O Google levou apenas quatro dias para operacionalizar o home office dos mil funcionários da empresa no Brasil para manter o isolamento social para combater a pandemia do novo coronavírus.

Segundo o presidente do Google no país, Fábio Coelho, a companhia já possuía ferramentas para trabalhar de qualquer lugar. “Mas sempre estimulamos as pessoas a irem para o escritório, que é um ambiente de troca de ideias”, diz.

Agora, Coelho afirma que ainda não existe um plano para o retorno, mas que as coisas não podem mais ser como eram antes.

Como o Google Brasil fez para que os funcionários fossem para o home office?
A primeira coisa que temos que comentar é que temos uma empresa global que passou pela experiência na China, na Coreia do Sul e em outros países da Ásia. A gente tinha um protocolo a seguir, com estágios de entendimento da gravidade do problema e de quando as pessoas passariam a trabalhar de casa.

No dia 12 de março, em reunião interna, decidimos que estaríamos trabalhando de casa a partir da segunda-feira seguinte. No dia 16 de março 100% dos nossos funcionários passaram a trabalhar de casa. São mil funcionários.
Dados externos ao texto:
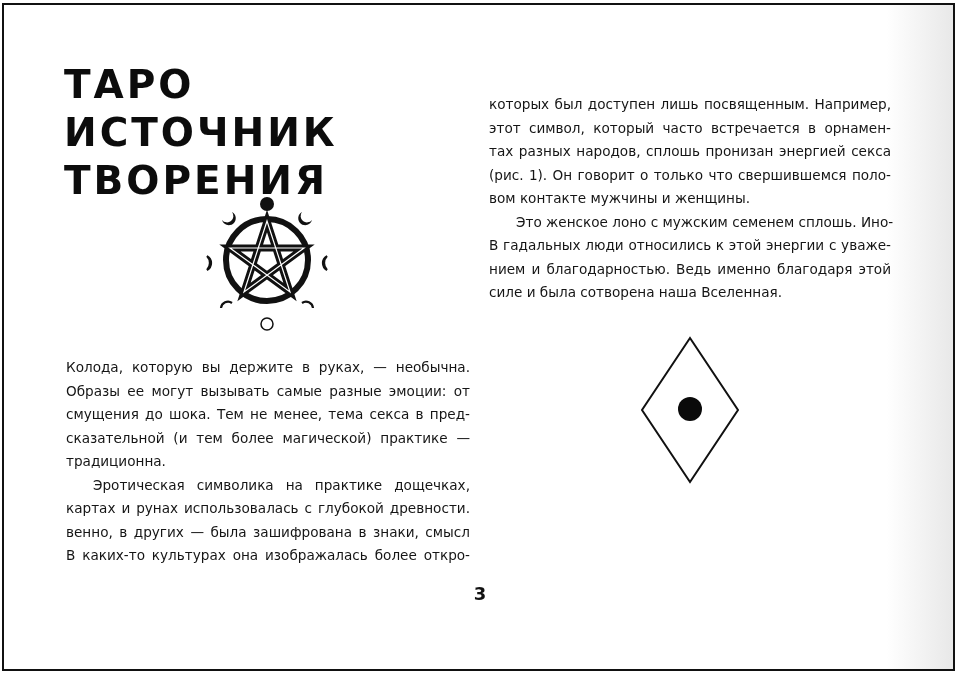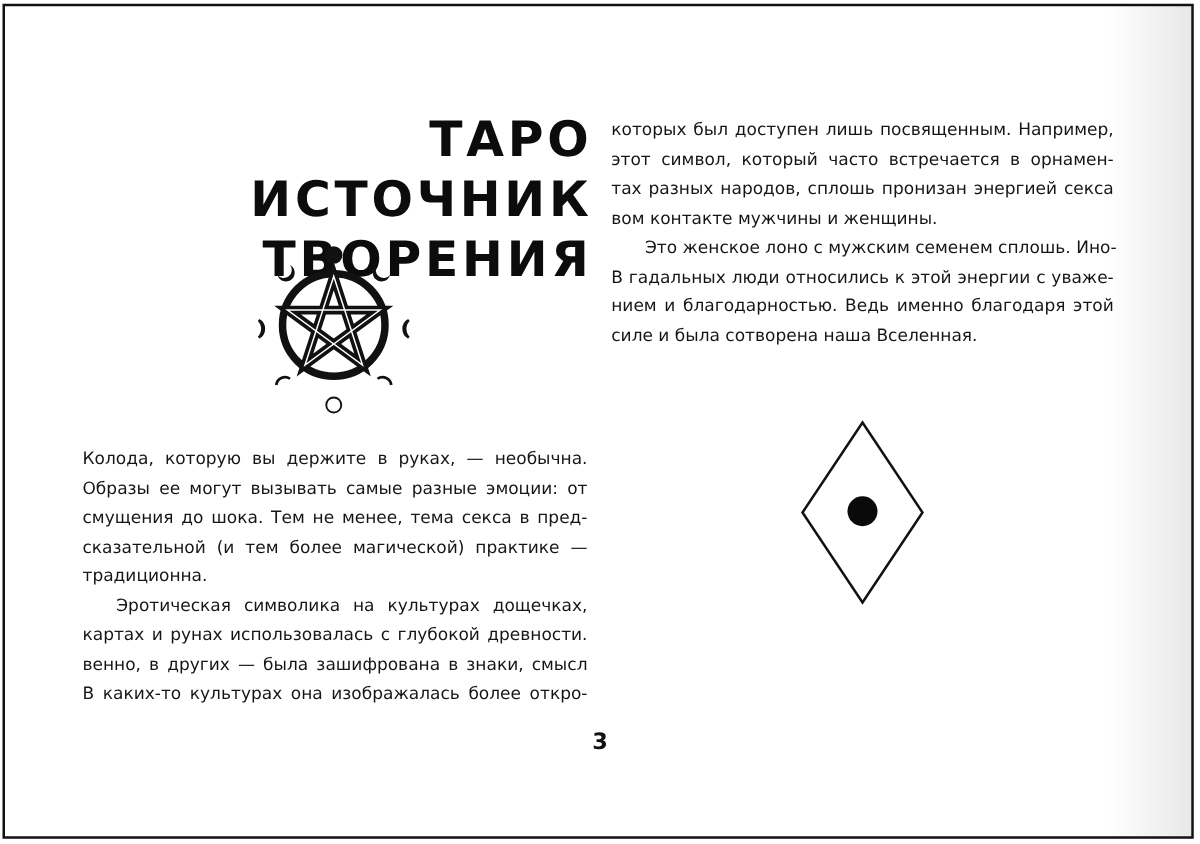--- a/index.html
+++ b/index.html
@@ -21,23 +21,23 @@
       top: 3px;
       width: 953px;
       height: 668px;
       border: 2px solid #111111;
       box-sizing: border-box;
       background: linear-gradient(to right, #ffffff 0%, #ffffff 93%, #f2f2f2 97%, #e8e8e8 100%);
     }
     .title {
       position: absolute;
       left: 60px;
-      top: 84px;
+      top: 56px;
       width: 410px;
-      text-align: right;
+      text-align: left;
       font-family: "DejaVu Sans", sans-serif;
       font-weight: bold;
       font-size: 39px;
       line-height: 48px;
       letter-spacing: 3px;
       color: #0c0c0c;
     }
     .pentagram {
       position: absolute;
       left: 200px;
@@ -141,30 +141,31 @@
 
     <circle cx="63" cy="131" r="6" fill="none" stroke="#111" stroke-width="1.5"></circle>
   </svg>
 
   <div class="col left-col">
     <span class="line">Колода, которую вы держите в руках, — необычна.</span>
     <span class="line">Образы ее могут вызывать самые разные эмоции: от</span>
     <span class="line">смущения до шока. Тем не менее, тема секса в пред-</span>
     <span class="line">сказательной (и тем более магической) практике —</span>
     <span class="line last">традиционна.</span>
-    <span class="line indent">Эротическая символика на культурах дощечках,</span>
+    <span class="line indent">Эротическая символика на практике дощечках,</span>
     <span class="line">картах и рунах использовалась с глубокой древности.</span>
     <span class="line">венно, в других — была зашифрована в знаки, смысл</span>
     <span class="line">В каких-то культурах она изображалась более откро-</span>
   </div>
 
   <div class="col right-col">
     <span class="line">которых был доступен лишь посвященным. Например,</span>
     <span class="line">этот символ, который часто встречается в орнамен-</span>
     <span class="line">тах разных народов, сплошь пронизан энергией секса</span>
+    <span class="line">(рис. 1). Он говорит о только что свершившемся поло-</span>
     <span class="line last">вом контакте мужчины и женщины.</span>
     <span class="line indent">Это женское лоно с мужским семенем сплошь. Ино-</span>
     <span class="line">В гадальных люди относились к этой энергии с уваже-</span>
     <span class="line">нием и благодарностью. Ведь именно благодаря этой</span>
     <span class="line last">силе и была сотворена наша Вселенная.</span>
   </div>
 
   <svg class="figure" viewBox="0 0 106 150">
     <polygon points="53,3 101,75 53,147 5,75" fill="none" stroke="#111" stroke-width="2"></polygon>
     <circle cx="53" cy="74" r="12" fill="#0a0a0a"></circle>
Quais foram as dificuldades enfrentadas?
Foi um processo, não simples, mas bastante pensado e bem executado. Conto isso para que não pareça que estamos minimizando a dificuldade de empresas que não têm tecnologia avançada. Empresas que têm pedaço da atividade em receber clientes, como bar, restaurante, viagens. No nosso caso foi uma experiência que ocorreu sem grande sobressaltos.

Como ficou a produtividade da empresa?
Na verdade, vejo a gente trabalhando mais do que antes. Nosso trabalho ficou mais focado. Adotamos alguns conceitos básicos, o que significa que mantemos as rotinas. Sigo fazendo a reunião com o comercial do Google na primeira hora das segundas. Com o meu grupo de diretores, faço uma reunião diária de meia hora pela manhã. A rotina vale para o trabalho, mas vale para outras coisas. A queda de produtividade é pequena e ela existe porque precisamos do entendimento das diferenças. De coisas que fazem parte da vida de todos nós. Um suporte doméstico que não pode ter mais, crianças em casa, entre outras coisas.